WHAT YOU HAVE TO DO: Nothing outside the range below should be printed. Output exactly the lines from the line with "saved Book records." to the line with "performance (≈2 mins).", both included.

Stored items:
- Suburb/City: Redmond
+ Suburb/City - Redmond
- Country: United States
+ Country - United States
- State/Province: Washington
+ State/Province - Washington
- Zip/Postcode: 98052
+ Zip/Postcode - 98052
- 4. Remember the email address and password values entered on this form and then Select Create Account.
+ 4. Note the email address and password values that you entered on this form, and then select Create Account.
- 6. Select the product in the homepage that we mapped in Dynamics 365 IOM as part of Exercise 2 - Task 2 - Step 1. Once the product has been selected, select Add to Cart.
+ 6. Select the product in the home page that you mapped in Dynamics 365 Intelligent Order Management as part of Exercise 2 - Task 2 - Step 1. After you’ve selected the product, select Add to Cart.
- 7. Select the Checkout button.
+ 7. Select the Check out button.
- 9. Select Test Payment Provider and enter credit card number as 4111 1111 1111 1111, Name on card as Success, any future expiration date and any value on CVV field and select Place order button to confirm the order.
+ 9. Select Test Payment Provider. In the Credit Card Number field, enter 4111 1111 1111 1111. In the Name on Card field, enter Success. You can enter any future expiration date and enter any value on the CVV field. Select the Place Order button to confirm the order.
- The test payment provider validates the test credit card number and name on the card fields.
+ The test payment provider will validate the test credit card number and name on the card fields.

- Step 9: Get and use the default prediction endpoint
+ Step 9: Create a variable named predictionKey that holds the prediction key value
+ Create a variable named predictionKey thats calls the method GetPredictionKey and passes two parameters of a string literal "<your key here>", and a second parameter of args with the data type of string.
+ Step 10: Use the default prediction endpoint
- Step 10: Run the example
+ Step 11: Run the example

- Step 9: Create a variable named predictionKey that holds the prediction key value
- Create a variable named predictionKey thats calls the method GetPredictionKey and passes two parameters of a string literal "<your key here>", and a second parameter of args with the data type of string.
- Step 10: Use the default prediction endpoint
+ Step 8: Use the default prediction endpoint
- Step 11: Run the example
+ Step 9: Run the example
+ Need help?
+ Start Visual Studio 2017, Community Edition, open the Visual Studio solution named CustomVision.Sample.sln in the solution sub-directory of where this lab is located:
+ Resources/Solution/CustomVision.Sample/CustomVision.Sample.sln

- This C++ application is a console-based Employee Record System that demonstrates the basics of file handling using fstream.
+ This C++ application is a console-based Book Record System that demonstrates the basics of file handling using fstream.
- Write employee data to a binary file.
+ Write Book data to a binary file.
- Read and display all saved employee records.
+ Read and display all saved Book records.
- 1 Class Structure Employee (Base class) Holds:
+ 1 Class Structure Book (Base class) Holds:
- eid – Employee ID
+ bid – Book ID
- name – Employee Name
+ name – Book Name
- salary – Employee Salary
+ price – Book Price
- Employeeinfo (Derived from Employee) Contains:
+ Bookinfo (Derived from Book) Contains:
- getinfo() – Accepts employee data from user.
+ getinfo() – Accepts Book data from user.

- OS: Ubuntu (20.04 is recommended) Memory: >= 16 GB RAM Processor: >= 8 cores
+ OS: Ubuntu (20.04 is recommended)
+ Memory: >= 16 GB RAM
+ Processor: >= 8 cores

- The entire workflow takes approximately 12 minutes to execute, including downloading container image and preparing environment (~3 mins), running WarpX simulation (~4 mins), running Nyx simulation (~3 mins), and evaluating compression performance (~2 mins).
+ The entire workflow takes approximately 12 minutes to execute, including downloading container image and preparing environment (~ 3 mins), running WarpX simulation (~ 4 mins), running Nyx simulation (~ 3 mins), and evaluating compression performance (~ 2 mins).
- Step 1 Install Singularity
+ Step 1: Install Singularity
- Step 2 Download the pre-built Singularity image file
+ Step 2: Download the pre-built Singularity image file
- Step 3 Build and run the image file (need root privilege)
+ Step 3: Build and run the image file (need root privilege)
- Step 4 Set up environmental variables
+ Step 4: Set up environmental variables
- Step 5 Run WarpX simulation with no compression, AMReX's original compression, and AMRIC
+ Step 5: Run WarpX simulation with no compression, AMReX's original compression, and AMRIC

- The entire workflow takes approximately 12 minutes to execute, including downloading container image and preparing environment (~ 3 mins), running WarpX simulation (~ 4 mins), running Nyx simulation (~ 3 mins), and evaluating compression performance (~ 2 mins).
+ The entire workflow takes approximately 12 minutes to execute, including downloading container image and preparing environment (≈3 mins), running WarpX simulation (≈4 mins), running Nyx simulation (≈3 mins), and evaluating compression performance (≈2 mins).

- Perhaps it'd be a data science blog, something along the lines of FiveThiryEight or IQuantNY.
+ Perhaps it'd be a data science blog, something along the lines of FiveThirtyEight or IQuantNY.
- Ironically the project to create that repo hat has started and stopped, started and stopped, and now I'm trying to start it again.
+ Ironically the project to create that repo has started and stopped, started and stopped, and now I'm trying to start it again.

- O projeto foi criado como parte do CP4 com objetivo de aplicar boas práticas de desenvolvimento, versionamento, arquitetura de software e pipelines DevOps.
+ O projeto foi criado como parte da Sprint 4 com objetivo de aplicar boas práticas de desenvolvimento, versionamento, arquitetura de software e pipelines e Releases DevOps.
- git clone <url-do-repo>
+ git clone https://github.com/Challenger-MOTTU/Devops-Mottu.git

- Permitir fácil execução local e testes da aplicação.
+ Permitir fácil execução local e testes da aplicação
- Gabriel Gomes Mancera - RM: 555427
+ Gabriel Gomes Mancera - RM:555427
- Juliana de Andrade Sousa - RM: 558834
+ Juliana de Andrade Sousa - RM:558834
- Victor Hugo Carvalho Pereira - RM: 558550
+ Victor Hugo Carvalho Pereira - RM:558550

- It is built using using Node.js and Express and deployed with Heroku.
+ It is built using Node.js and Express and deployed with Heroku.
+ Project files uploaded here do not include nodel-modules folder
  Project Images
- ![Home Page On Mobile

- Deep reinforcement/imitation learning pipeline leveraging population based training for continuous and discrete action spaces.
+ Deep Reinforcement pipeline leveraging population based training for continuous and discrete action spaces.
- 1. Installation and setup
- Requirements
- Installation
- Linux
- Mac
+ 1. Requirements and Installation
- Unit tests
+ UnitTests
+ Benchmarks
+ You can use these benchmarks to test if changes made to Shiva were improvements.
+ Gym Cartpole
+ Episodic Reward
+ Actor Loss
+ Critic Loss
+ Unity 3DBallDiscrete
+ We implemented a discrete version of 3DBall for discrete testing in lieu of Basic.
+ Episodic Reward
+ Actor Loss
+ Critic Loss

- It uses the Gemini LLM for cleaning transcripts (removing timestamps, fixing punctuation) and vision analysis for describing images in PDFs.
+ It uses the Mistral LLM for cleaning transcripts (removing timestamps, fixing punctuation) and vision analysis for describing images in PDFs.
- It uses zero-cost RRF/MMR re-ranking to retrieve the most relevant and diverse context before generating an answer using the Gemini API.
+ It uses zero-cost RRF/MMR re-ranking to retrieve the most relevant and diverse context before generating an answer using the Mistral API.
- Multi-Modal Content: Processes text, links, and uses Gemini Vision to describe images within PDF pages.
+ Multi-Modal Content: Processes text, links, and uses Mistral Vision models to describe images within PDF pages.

SOLUTION BELOW:
+ Read and display all saved Book records.
- 1 Class Structure Employee (Base class) Holds:
+ 1 Class Structure Book (Base class) Holds:
- eid – Employee ID
+ bid – Book ID
- name – Employee Name
+ name – Book Name
- salary – Employee Salary
+ price – Book Price
- Employeeinfo (Derived from Employee) Contains:
+ Bookinfo (Derived from Book) Contains:
- getinfo() – Accepts employee data from user.
+ getinfo() – Accepts Book data from user.

- OS: Ubuntu (20.04 is recommended) Memory: >= 16 GB RAM Processor: >= 8 cores
+ OS: Ubuntu (20.04 is recommended)
+ Memory: >= 16 GB RAM
+ Processor: >= 8 cores

- The entire workflow takes approximately 12 minutes to execute, including downloading container image and preparing environment (~3 mins), running WarpX simulation (~4 mins), running Nyx simulation (~3 mins), and evaluating compression performance (~2 mins).
+ The entire workflow takes approximately 12 minutes to execute, including downloading container image and preparing environment (~ 3 mins), running WarpX simulation (~ 4 mins), running Nyx simulation (~ 3 mins), and evaluating compression performance (~ 2 mins).
- Step 1 Install Singularity
+ Step 1: Install Singularity
- Step 2 Download the pre-built Singularity image file
+ Step 2: Download the pre-built Singularity image file
- Step 3 Build and run the image file (need root privilege)
+ Step 3: Build and run the image file (need root privilege)
- Step 4 Set up environmental variables
+ Step 4: Set up environmental variables
- Step 5 Run WarpX simulation with no compression, AMReX's original compression, and AMRIC
+ Step 5: Run WarpX simulation with no compression, AMReX's original compression, and AMRIC

- The entire workflow takes approximately 12 minutes to execute, including downloading container image and preparing environment (~ 3 mins), running WarpX simulation (~ 4 mins), running Nyx simulation (~ 3 mins), and evaluating compression performance (~ 2 mins).
+ The entire workflow takes approximately 12 minutes to execute, including downloading container image and preparing environment (≈3 mins), running WarpX simulation (≈4 mins), running Nyx simulation (≈3 mins), and evaluating compression performance (≈2 mins).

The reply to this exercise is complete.